## REQUIRED WORK
The lines to return are the one containing "- The rendered" and all that follow it in the entries below, duplicated exactly and nothing else.

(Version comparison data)

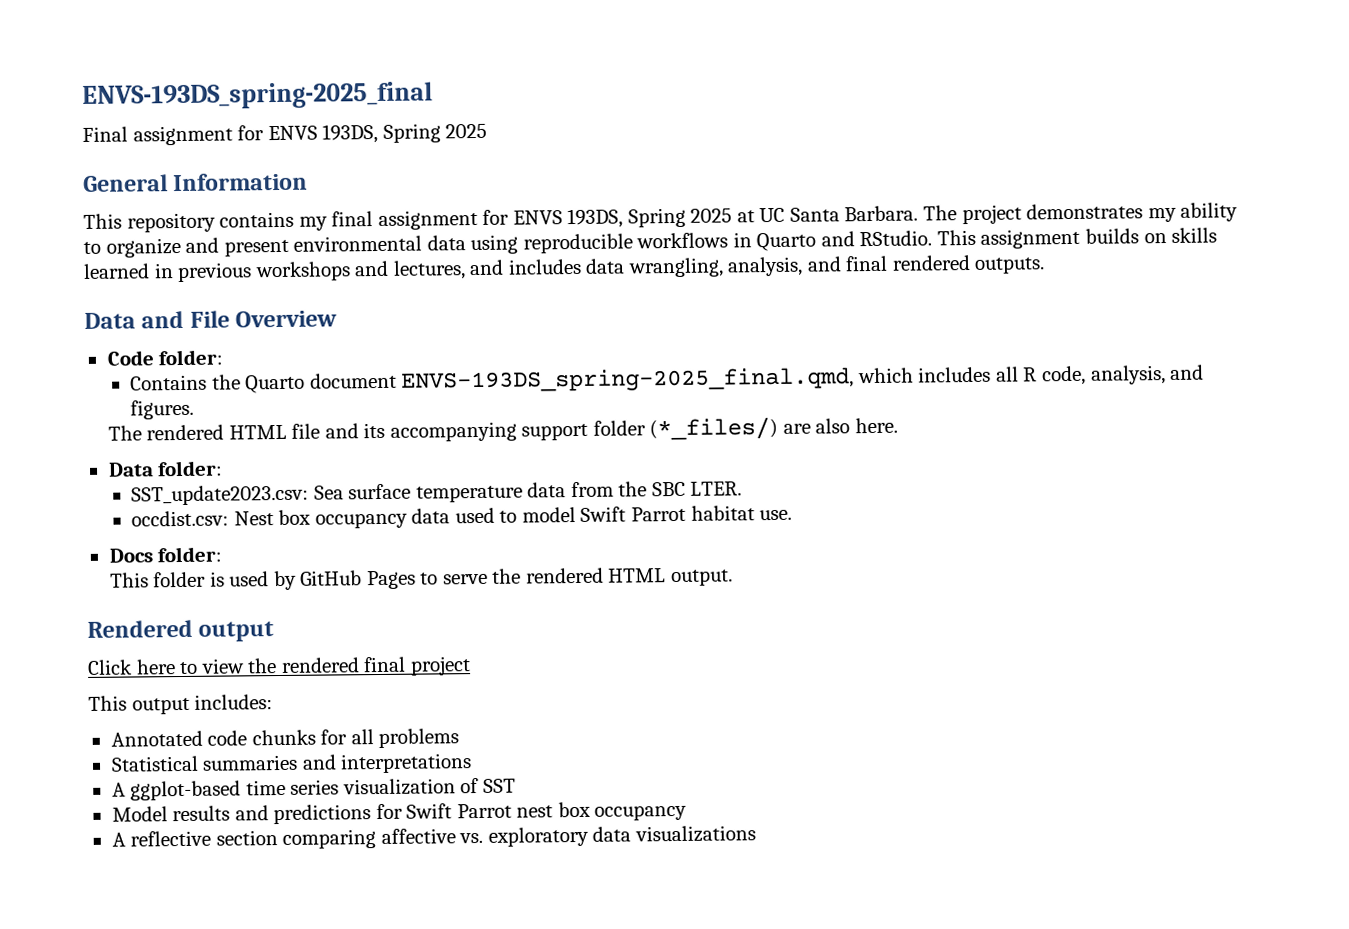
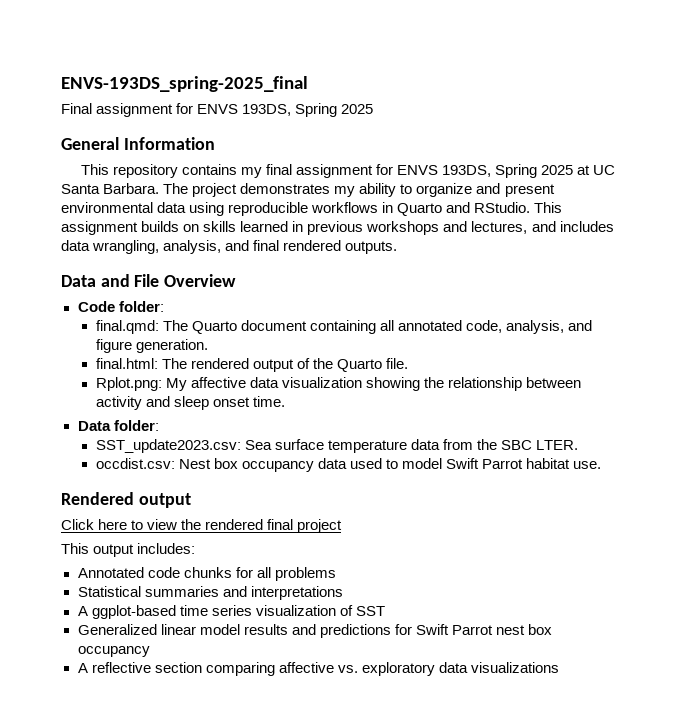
- Contains the Quarto document ENVS-193DS_spring-2025_final.qmd, which includes all R code, analysis, and figures.
- The rendered HTML file and its accompanying support folder (*_files/) are also here.
+ final.qmd: The Quarto document containing all annotated code, analysis, and figure generation.
+ final.html: The rendered output of the Quarto file.
+ Rplot.png: My affective data visualization showing the relationship between activity and sleep onset time.
- Docs folder:
- This folder is used by GitHub Pages to serve the rendered HTML output.
- Model results and predictions for Swift Parrot nest box occupancy
+ Generalized linear model results and predictions for Swift Parrot nest box occupancy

## ANSWER AREA
- The rendered HTML file and its accompanying support folder (*_files/) are also here.
+ final.qmd: The Quarto document containing all annotated code, analysis, and figure generation.
+ final.html: The rendered output of the Quarto file.
+ Rplot.png: My affective data visualization showing the relationship between activity and sleep onset time.
- Docs folder:
- This folder is used by GitHub Pages to serve the rendered HTML output.
- Model results and predictions for Swift Parrot nest box occupancy
+ Generalized linear model results and predictions for Swift Parrot nest box occupancy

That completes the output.